### DATA SHOWN
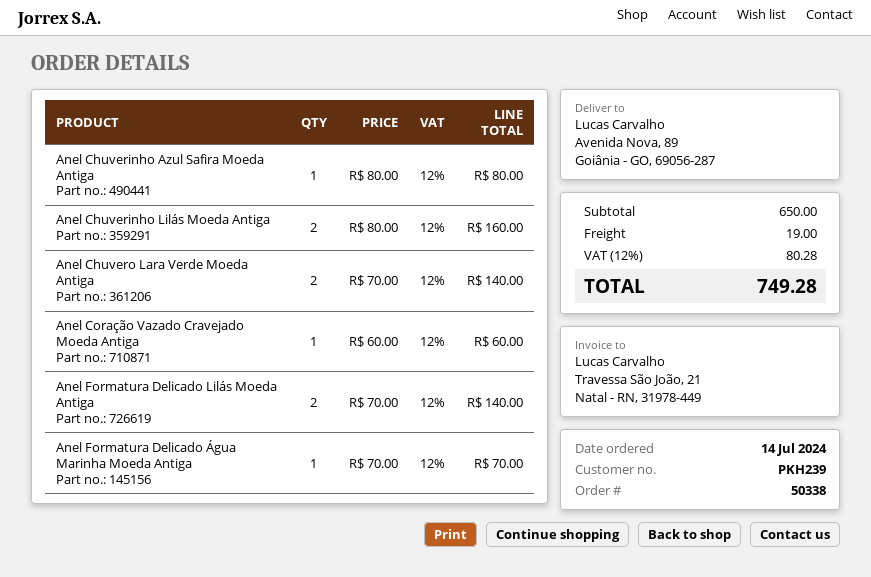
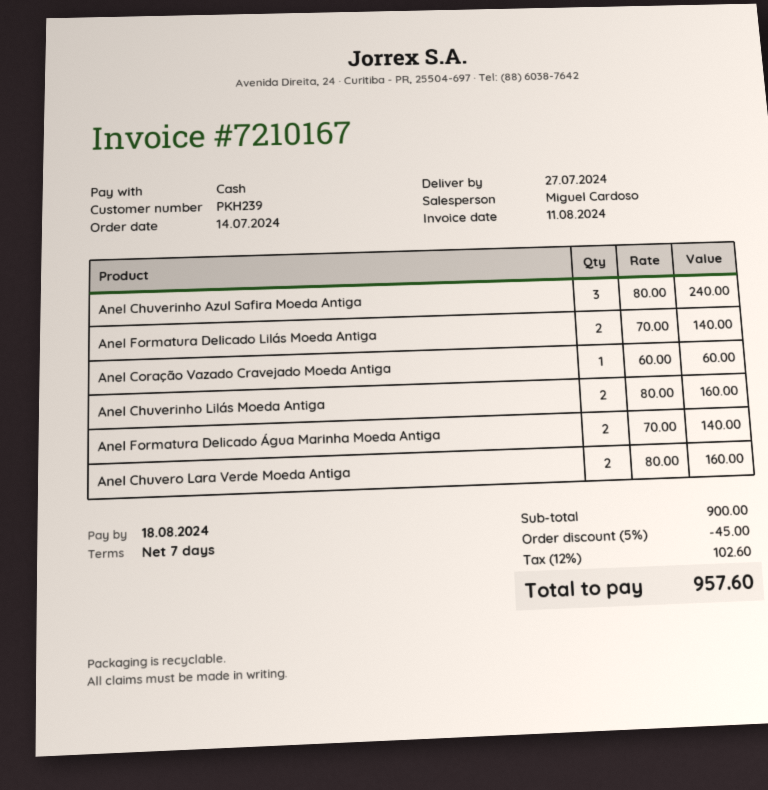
Anel Chuverinho Azul Safira Moeda Antiga: 1 x 80.00 = 80.00 -> 3 x 80.00 = 240.00
Anel Chuvero Lara Verde Moeda Antiga: 2 x 70.00 = 140.00 -> 2 x 80.00 = 160.00
Anel Formatura Delicado Água Marinha Moeda Antiga: 1 x 70.00 = 70.00 -> 2 x 70.00 = 140.00
subtotal: 650.00 -> 900.00
discount: none -> 5% = 45.00
shipping: 19.00 -> none
tax: 12% = 80.28 -> 12% = 102.60
total: 749.28 -> 957.60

### WHAT YOU ARE ASKED TO DO
Pictures are not part of the copy. Restate everything else in the listing word for word.

### TASK SOLUTION
Anel Chuverinho Azul Safira Moeda Antiga: 1 x 80.00 = 80.00 -> 3 x 80.00 = 240.00
Anel Chuvero Lara Verde Moeda Antiga: 2 x 70.00 = 140.00 -> 2 x 80.00 = 160.00
Anel Formatura Delicado Água Marinha Moeda Antiga: 1 x 70.00 = 70.00 -> 2 x 70.00 = 140.00
subtotal: 650.00 -> 900.00
discount: none -> 5% = 45.00
shipping: 19.00 -> none
tax: 12% = 80.28 -> 12% = 102.60
total: 749.28 -> 957.60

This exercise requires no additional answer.